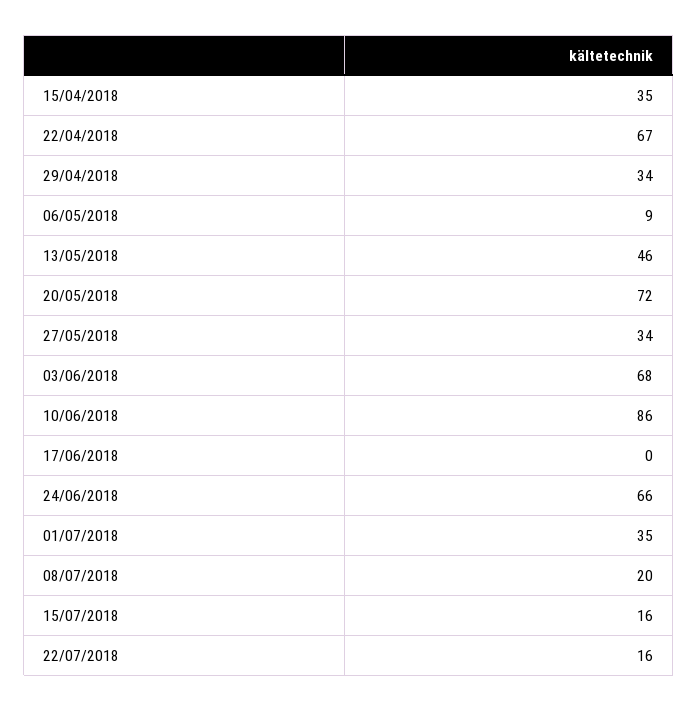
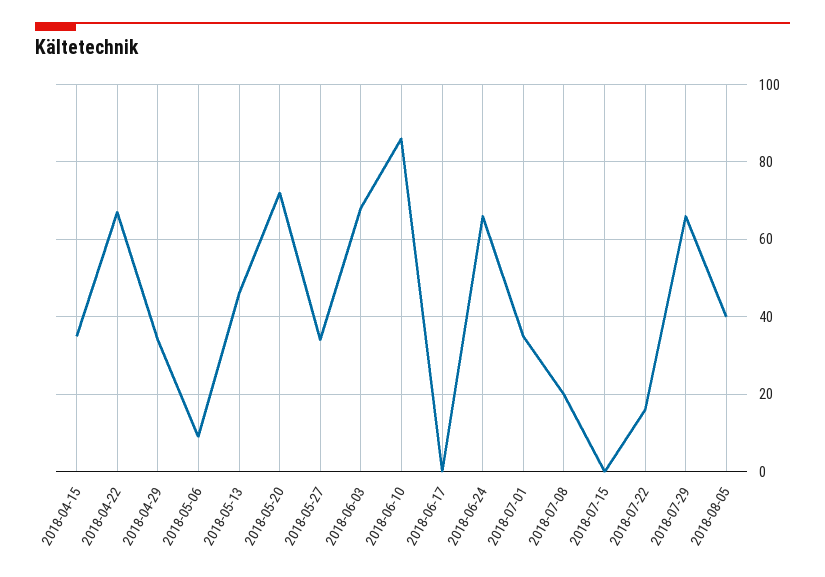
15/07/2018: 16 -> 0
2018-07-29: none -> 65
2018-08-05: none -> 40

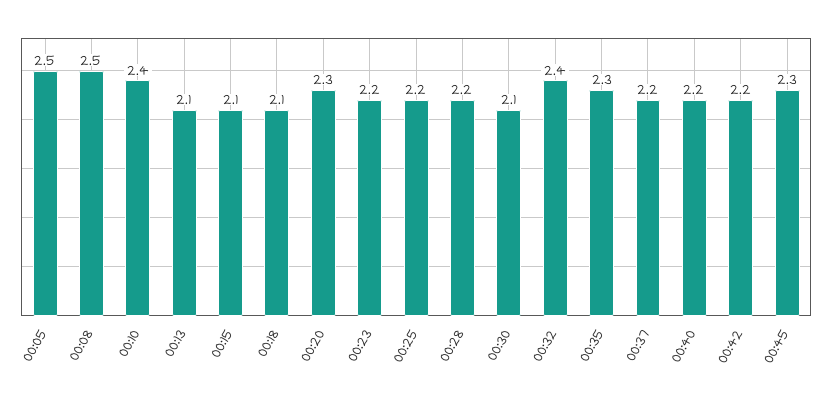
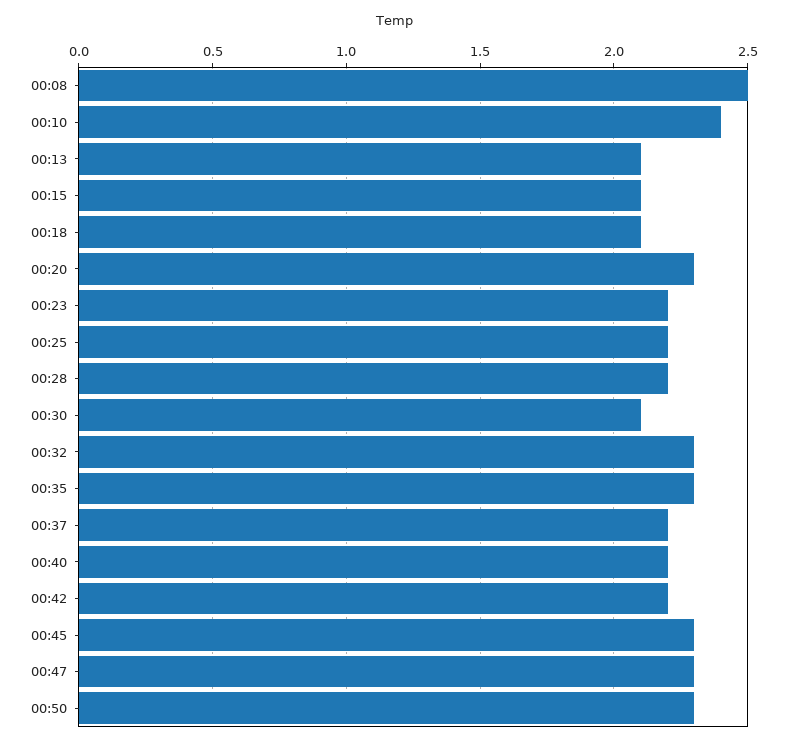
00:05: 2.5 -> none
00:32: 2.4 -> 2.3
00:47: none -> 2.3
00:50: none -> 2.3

**********

## WHAT IS REQUIRED
Copy out, exactly and without pictures, each line from the one containing "2018-07-29: none -> 65" through the final line of the entries, both ends included.

## RESULT OF THE EXERCISE
2018-07-29: none -> 65
2018-08-05: none -> 40

00:05: 2.5 -> none
00:32: 2.4 -> 2.3
00:47: none -> 2.3
00:50: none -> 2.3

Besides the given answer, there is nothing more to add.